Nuclear power seems to be the best bet so far, and you know the political risk that goes along with anything nuclear.
Giant cylindarical fire crackers seem to be the easiest way so far: almost identical technology cenceptually to what the Chinese rockets used thousands of years ago.
Research by for-profit companies did not produce anything revolutionary after some hearty tries either.
Sigh. (Score:3, Interesting)
Typical.... (Score:3, Interesting)
Also, lets do something about the space shuttle for god's sake! What total piece of shit. How sad is it that we are flying something designed 25+ years ago that has the computing power of an P90 into space in the 21st Century.
Re:Typical.... (Score:5, Interesting)
No shit.
I did a double-take when I saw the title of this article -- ISS Cuts are hurting science? It's the goddamn ISS/Shuttle sinkhole that's making it impossible to do science in the first place. Perfectly good probe in orbit around Jupiter is gonna fly by Amalthea and miss out on a chance to get spectra of Ionian dust that's accumulated on it. Why? Because we can't afford $100K (or $1M to do it by "established procedures") to turn the damn camera on -- because ISS has eaten the budget again.

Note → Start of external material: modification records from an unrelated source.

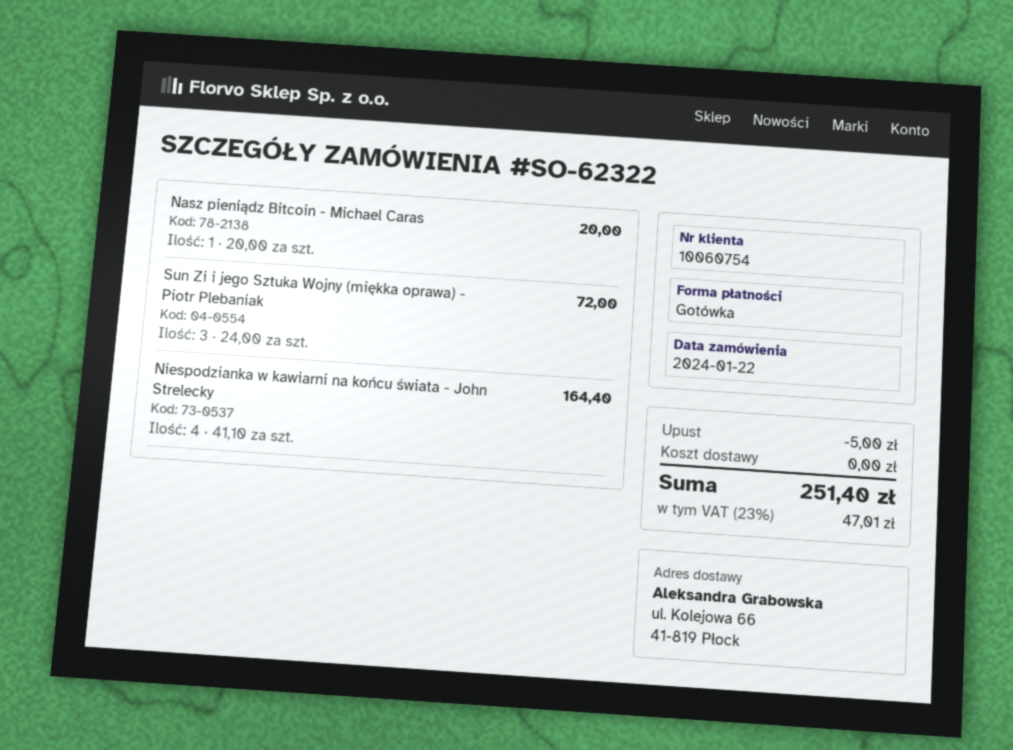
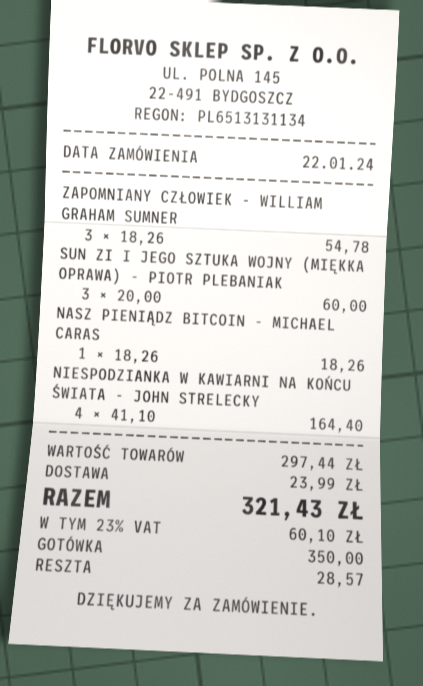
Nasz pieniądz Bitcoin - Michael Caras: 1 x 20.00 = 20.00 -> 1 x 18.26 = 18.26
Sun Zi i jego Sztuka Wojny (miękka oprawa) - Piotr Plebaniak: 3 x 24.00 = 72.00 -> 3 x 20.00 = 60.00
ZAPOMNIANY CZŁOWIEK - WILLIAM GRAHAM SUMNER: none -> 3 x 18.26 = 54.78
discount: 5.00 -> none
shipping: 0.00 -> 23.99
tax: 23% = 47.01 -> 23% = 60.10
total: 251.40 -> 321.43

Science is suffering because we're spending billions on the goddamn ISS, which exists solely to provide an excuse to give the friggin shuttle fleet something to do.
<RANT>
The best thing NASA could do for science would be to launch one more shuttle, duct-tape it to the ISS, and fire the engines to deorbit it -- with the point of impact being the rest of the rest of the Shuttle fleet!
</RANT>
The resulting $30-40B in cost savings could be used to develop a heavy-lift capability (read: buy Proton and Energia from the Russkies), and start launching probes capable of doing real science. Hell, if you get the heavy-lift capability right, you could have enough cost savings to choose between building a replacement space station or saying to hell with low earth orbit for now, and doing a Mars Direct approach.
The only use I can see the ISS having is as a meeting/construction/refueling point for fuel tanks and other probes. If they'd just admit it and use it for that, it could have been a lot cheaper and more functional to boot.
Thank you! (Score:2, Insightful)
1) Give the manned program a rest until we have heavy lift capability or reusable vehicles with maintenance schedules similar to those of military aircraft.
2) Build more Galileo-class probes. The faster-better-cheaper nonsense has been exposed for what it is. Doing anything right is neither fast, nor cheap. Focus on the "better" part and save money in the long term.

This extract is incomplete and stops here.